Isobel completed a month-long NOLS course in Alaska's Brooks Range the summer after graduating from college. NOLS has since had a special place in her heart. Her son Cullen completed a semester-long NOLS course in the Pacific Northwest in 2012 and her son Struan did the Rocky Mountain course in 2015. Isobel served on the NOLS Advisory Council from 1998 to 2006 and the NOLS board during 2013-2014. She left the board before completing her term to join the Obama Administration as one of the United States' Ambassadors to the UN. In that capacity, she focused on peacekeeping reform, negotiated all operational and budgetary matters, and represented the United States in the UN Security Council covering Africa, peacekeeping, and North Korea.
Prior to joining the State Department, Isobel spent more than a decade as a senior fellow at the Council on Foreign Relations (CFR) in New York. She has published widely on the political economy of the Middle East and Africa, democratization, civil society, economic development, educational reform, and gender issues. She is the author and coauthor of numerous books, and her writings have appeared in publications such as Foreign Affairs, Foreign Policy, The New York Times, Washington Post, Financial Times, USA Today, Christian Science Monitor, The Atlantic and Forbes. In 2011, Newsweek named her as one of "150 Women Who Shake the World."

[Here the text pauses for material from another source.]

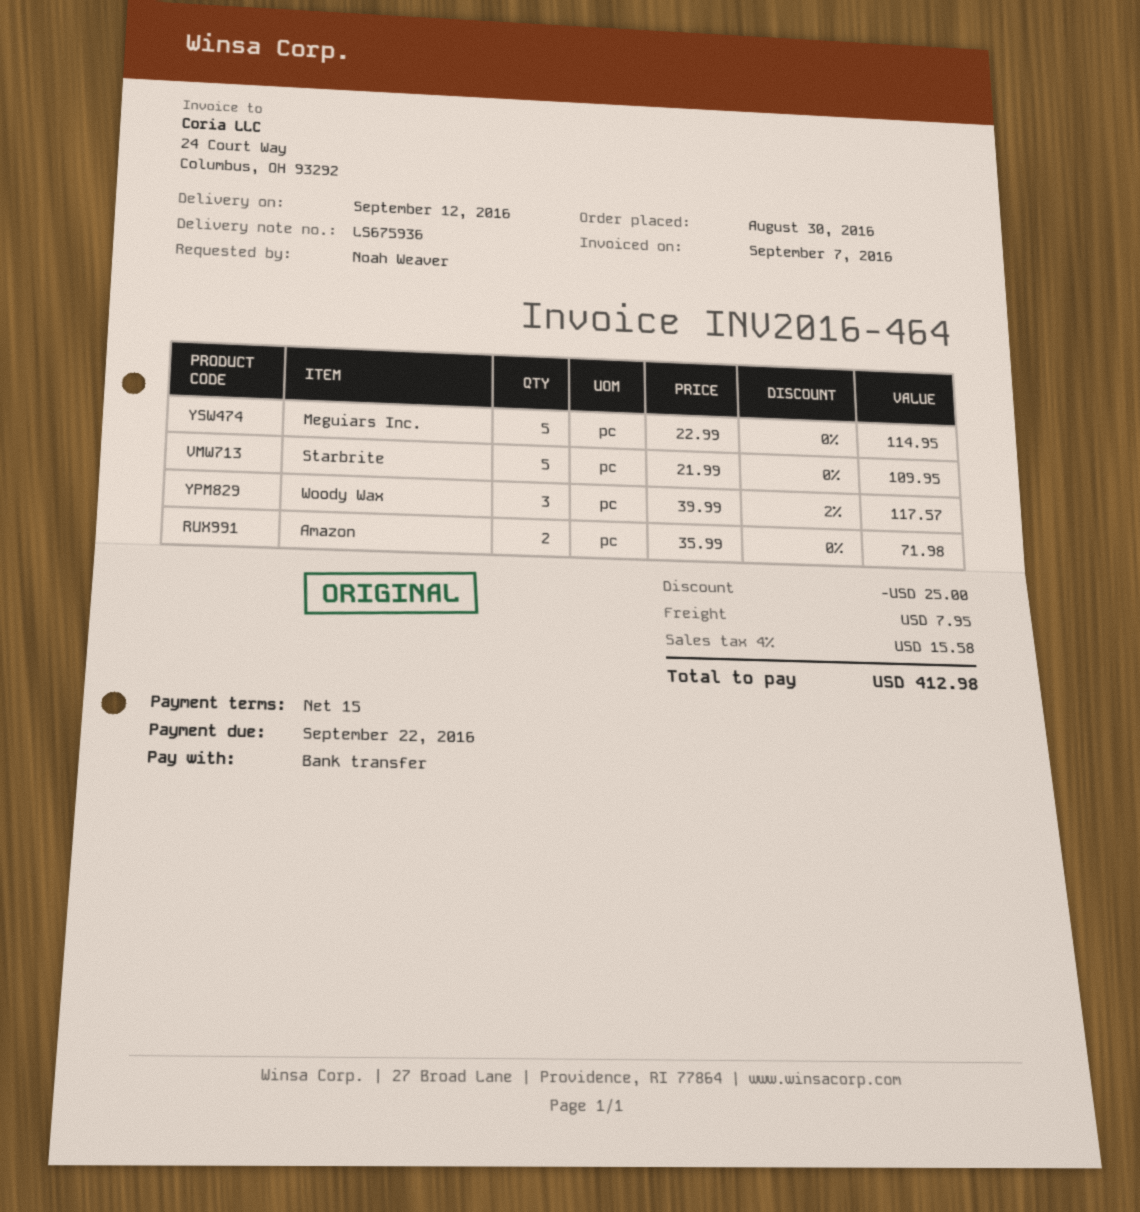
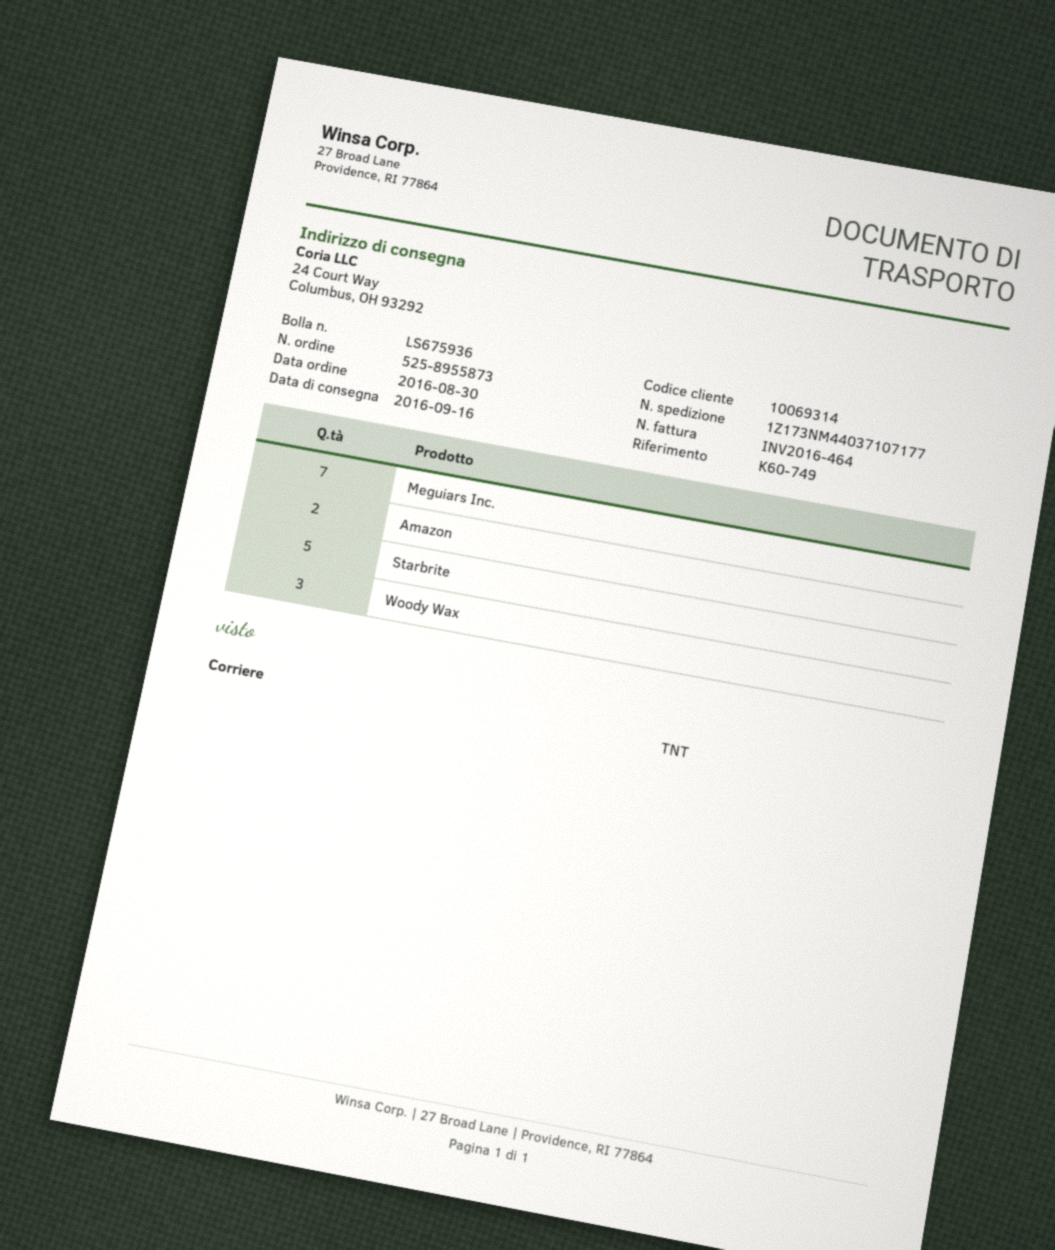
delivery date: 2016-09-12 -> 2016-09-16
Meguiars Inc.: 5 -> 7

Isobel graduated from Princeton University with a BA in public policy and East Asian studies. She attended Oxford University on a Marshall Scholarship where she completed a Ph.D. in International Relations. After Oxford, she was a research fellow at the Brookings Institution in Washington, DC and then joined McKinsey & Co. as a management consultant. At McKinsey, she worked primarily with financial institutions and became a partner in McKinsey's New York office. She left McKinsey in 2000 to run a start-up company which she sold to a strategic investor in 2002.
She lives on Long Island with her husband Struan Coleman and their children.